ARIPIPRAZOL

Indikasi: 

skizofrenia, gangguan bipolar (terapi tunggal atau terapi tambahan terhadap litium atau valproat untuk episode mania akut akibat gangguan bipolar), terapi tambahan pada gangguan depresi mayor, iritabilitas akibat gangguan autisme, agitasi akibat skizofrenia atau gangguan bipolar.

Peringatan: 

lihat catatan di atas, riwayat kejang, geriatri (kurangi dosis awal), gangguan fungsi hati, kehamilan.

Interaksi: 

Hati-hati jika diberikan dalam kombinasi dengan obat yang bekerja sentral dan alkohol.
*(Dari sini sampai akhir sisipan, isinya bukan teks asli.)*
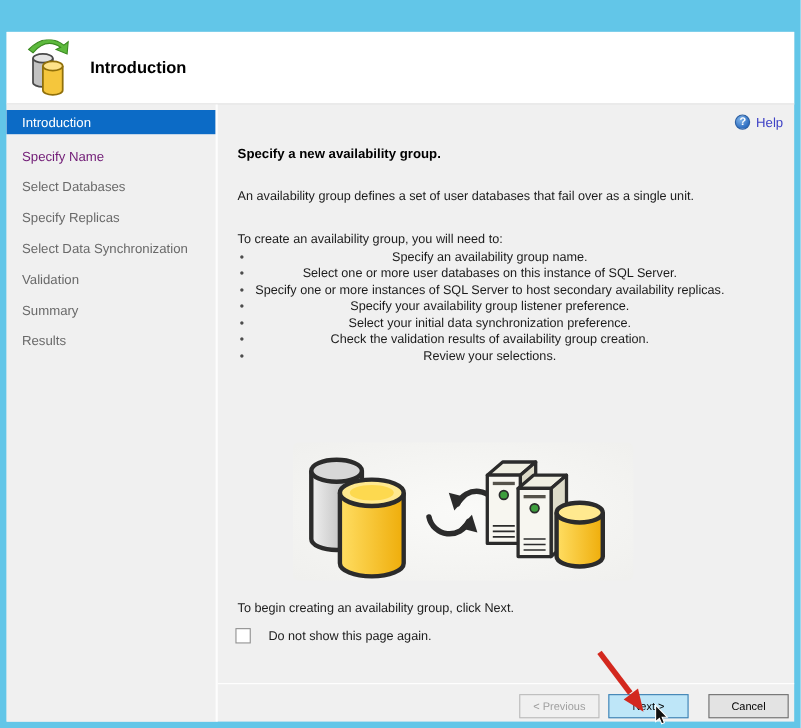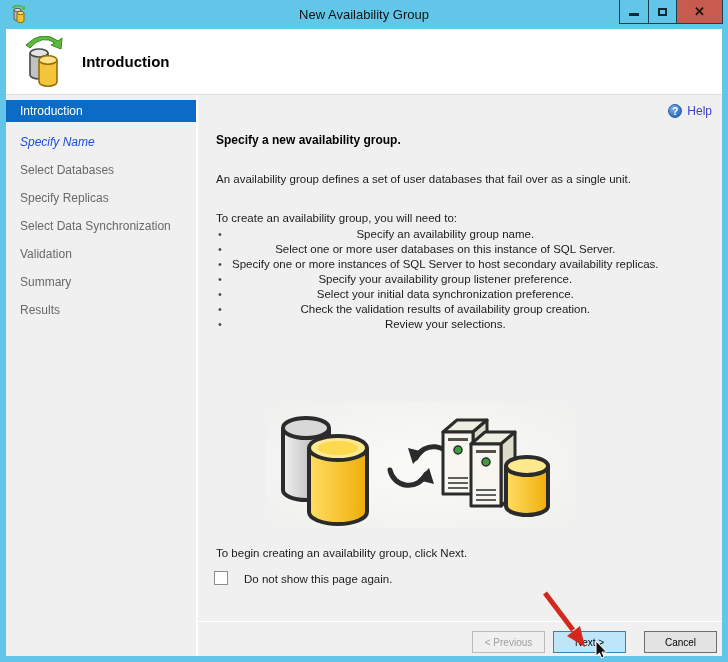"New Availability Group" div.titlebar { html: <div> <svg> <path></path> <ellipse></ellipse> <path></path> <ellipse></ellipse> <path></path> </svg> <div>New Availability Group</div> <div> <div> <div></div> </div> <div> <div></div> </div> <div> <div>✕</div> </div> </div> </div> -> none }
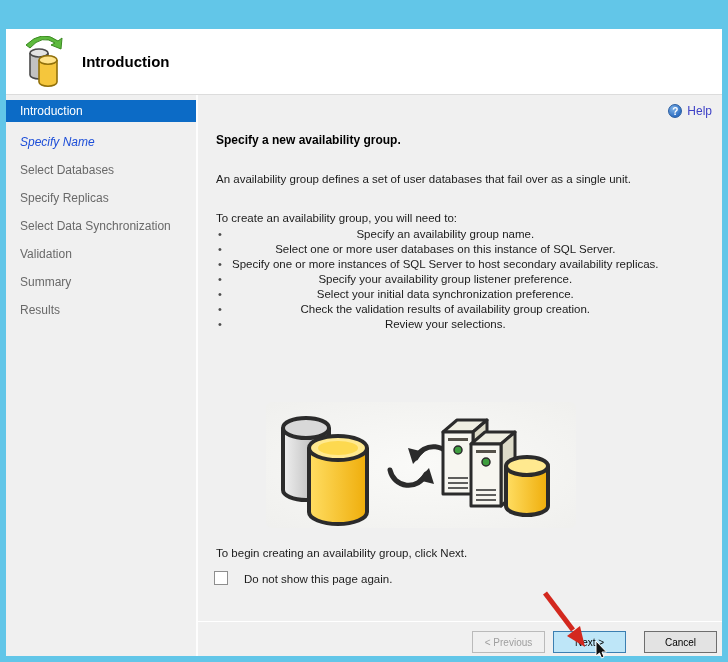"Specify Name" .side-item.linkstyle { color: #1d4ed8 -> #701a75; font-style: italic -> none }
Dapat meningkatkan efek antihipertensi tertentu karena sifatnya sebagai antagonis reseptor adrenergik alfa 1.

Kontraindikasi: 

lihat catatan di atas, menyusui.

Efek Samping: 

umum pada pasien dewasa: mual, muntah, konstipasi, sakit kepala, pusing, akatisia, ansietas, insomnia, gelisah, penglihatan kabur, dispepsia, mulut kering, sakit gigi, rasa tidak nyampan pada perut, letih, nyeri, kekakuan pada muskuloskeletal, nyeri ekstremitas, mialgia, spasme otot, sedasi, gangguan ekstrapiramidal, tremor, somnolens, agitasi, insomnia, ansietas, gelisah, nyeri faringolaringeal, batuk; umum pada anak dan remaja: somnolen, sakit kepala, muntah, gangguan ekstrapiramidal, letih, peningkatan nafsu makan, insomnia, mual, nasofaringitis dan peningkatan berat badan; jarang: takikardia, kejang; sangat jarang: salivasi meningkat, pankreatitis, nyeri dada, agitasi, gangguan bicara, kekakuan, rhabdomiolisis.

Dosis: 

skizofrenia: dewasa, oral 10 atau 15 mg/hari, peningkatan dosis tidak boleh dilakukan sebelum 2 minggu, dosis lebih tinggi tidak lebih efektif, remaja: 10 mg/hari, gangguan bipolar: dewasa 30 mg/hari, anak dan remaja 10 mg/hari, gangguan depresi mayor: dewasa 2-15 mg/hari, pada anak dan remaja belum ada data, agitasi terkait skizofrenia atau mania bipolar: injeksi intramuskular 9,75 mg.